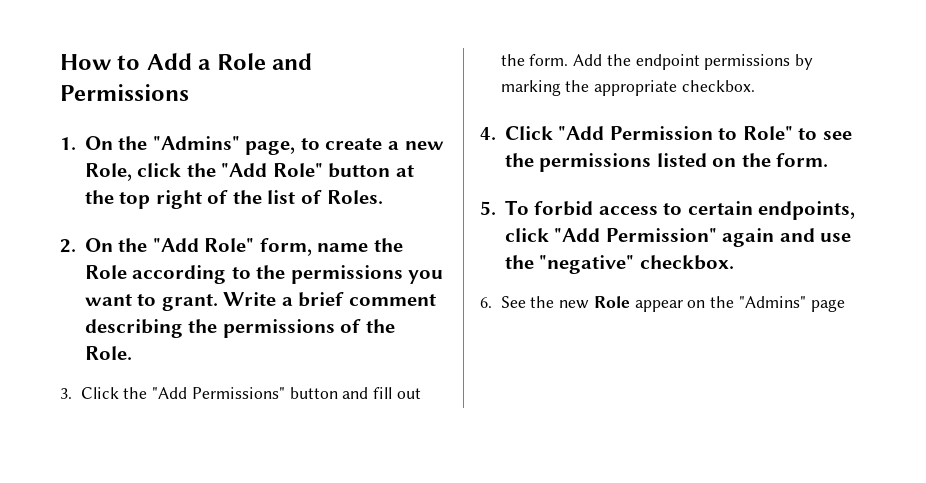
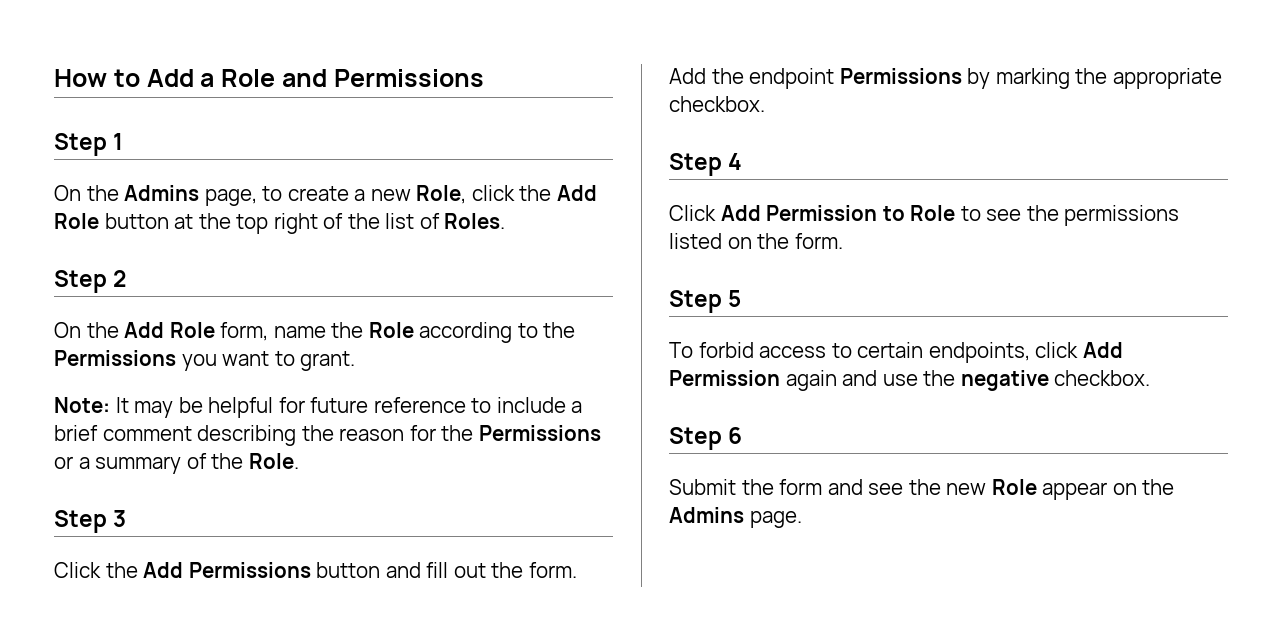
- 1. On the "Admins" page, to create a new Role, click the "Add Role" button at the top right of the list of Roles.
+ Step 1
+ On the Admins page, to create a new Role, click the Add Role button at the top right of the list of Roles.
- 2. On the "Add Role" form, name the Role according to the permissions you want to grant. Write a brief comment describing the permissions of the Role.
- 3. Click the "Add Permissions" button and fill out the form.
+ Step 2
+ On the Add Role form, name the Role according to the Permissions you want to grant.
+ Note: It may be helpful for future reference to include a brief comment describing the reason for the Permissions or a summary of the Role.
+ Step 3
+ Click the Add Permissions button and fill out the form.
- Add the endpoint permissions by marking the appropriate checkbox.
+ Add the endpoint Permissions by marking the appropriate checkbox.
- 4. Click "Add Permission to Role" to see the permissions listed on the form.
+ Step 4
+ Click Add Permission to Role to see the permissions listed on the form.
- 5. To forbid access to certain endpoints, click "Add Permission" again and use the "negative" checkbox.
- 6. See the new Role appear on the "Admins" page
+ Step 5
+ To forbid access to certain endpoints, click Add Permission again and use the negative checkbox.
+ Step 6
+ Submit the form and see the new Role appear on the Admins page.

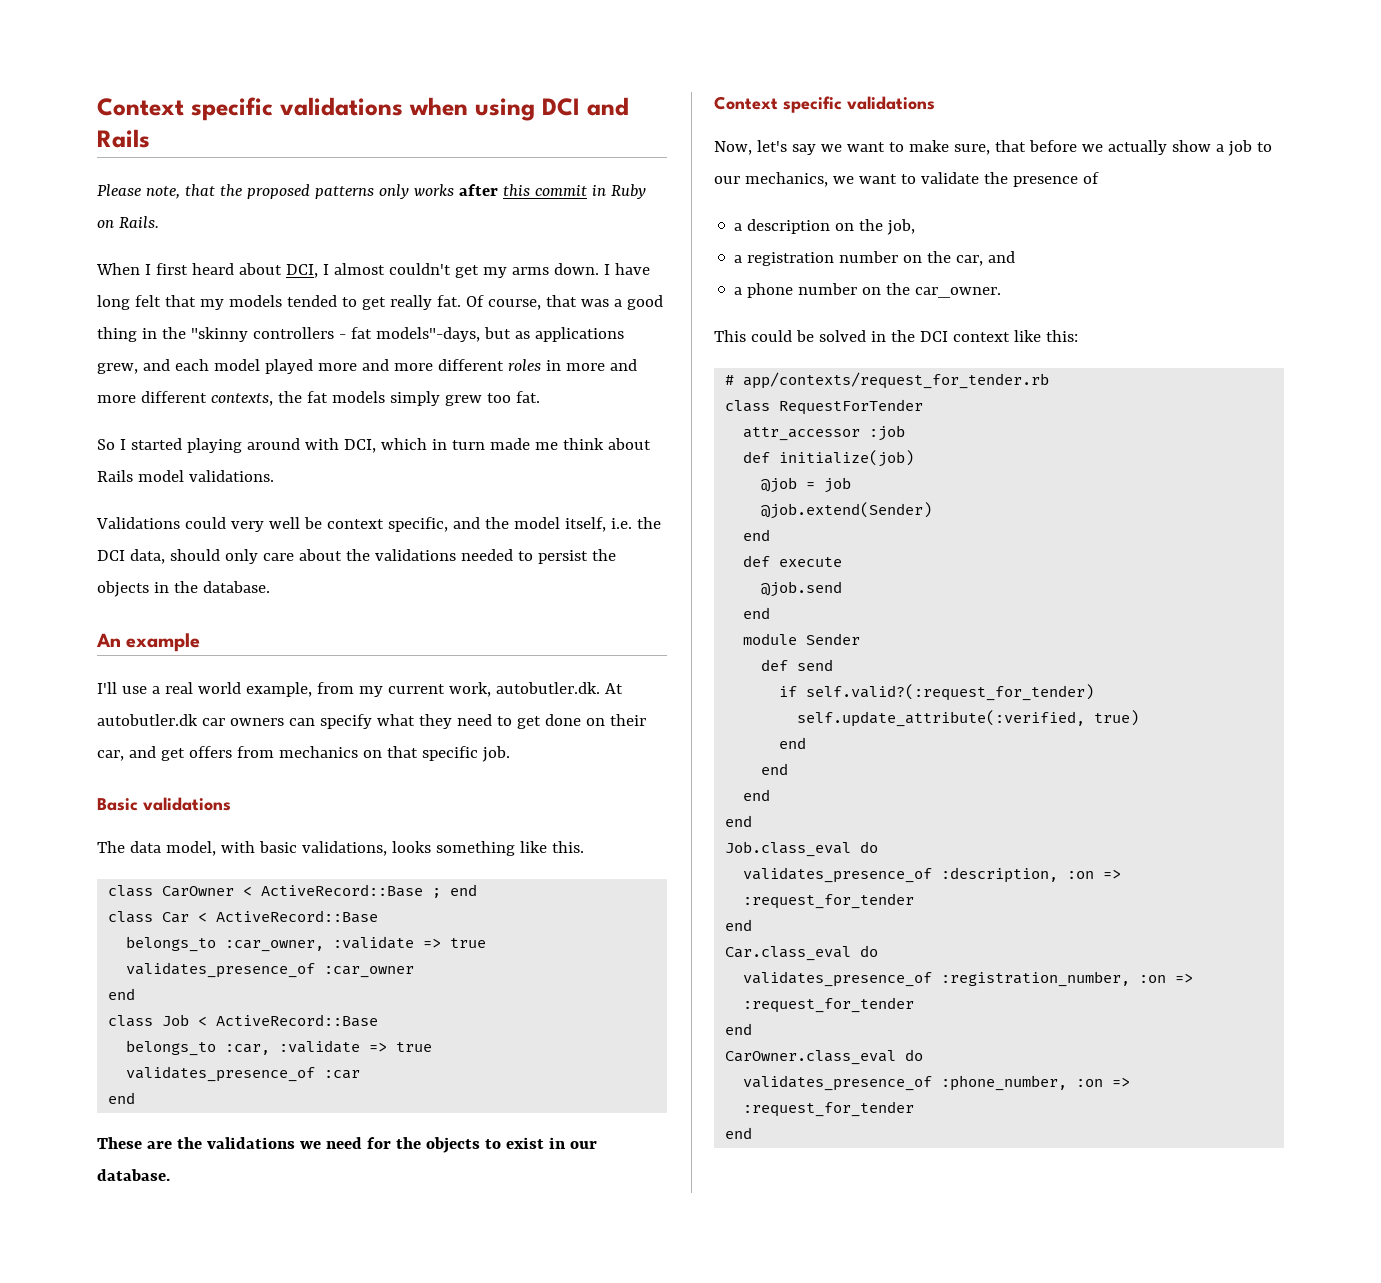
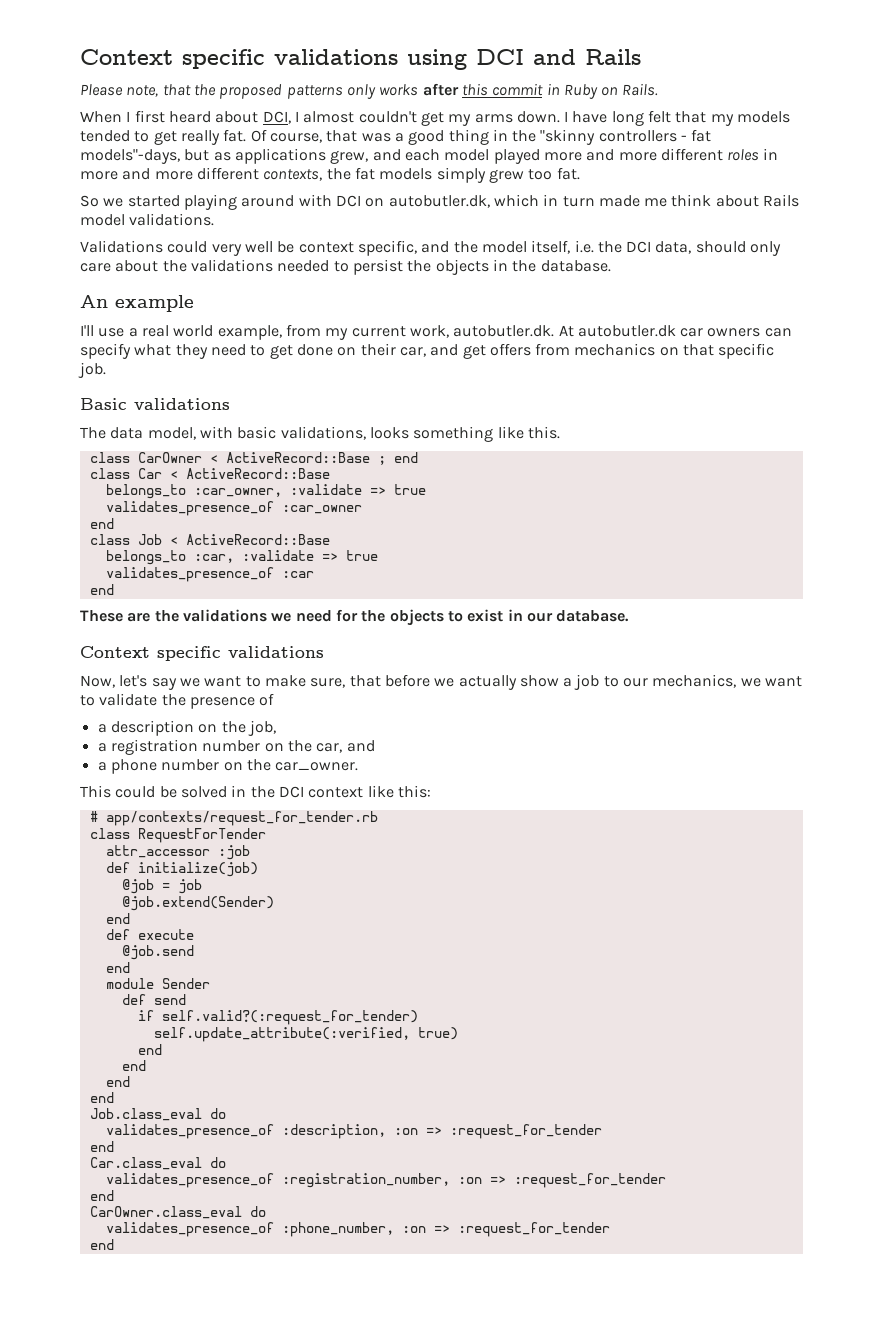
- Context specific validations when using DCI and Rails
+ Context specific validations using DCI and Rails
- So I started playing around with DCI, which in turn made me think about Rails model validations.
+ So we started playing around with DCI on autobutler.dk, which in turn made me think about Rails model validations.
******
Try it
Your answer must consist only of the lines from the one containing "- So I started" through the last line of the data above, both included, exactly as written.

Response to this task
- So I started playing around with DCI, which in turn made me think about Rails model validations.
+ So we started playing around with DCI on autobutler.dk, which in turn made me think about Rails model validations.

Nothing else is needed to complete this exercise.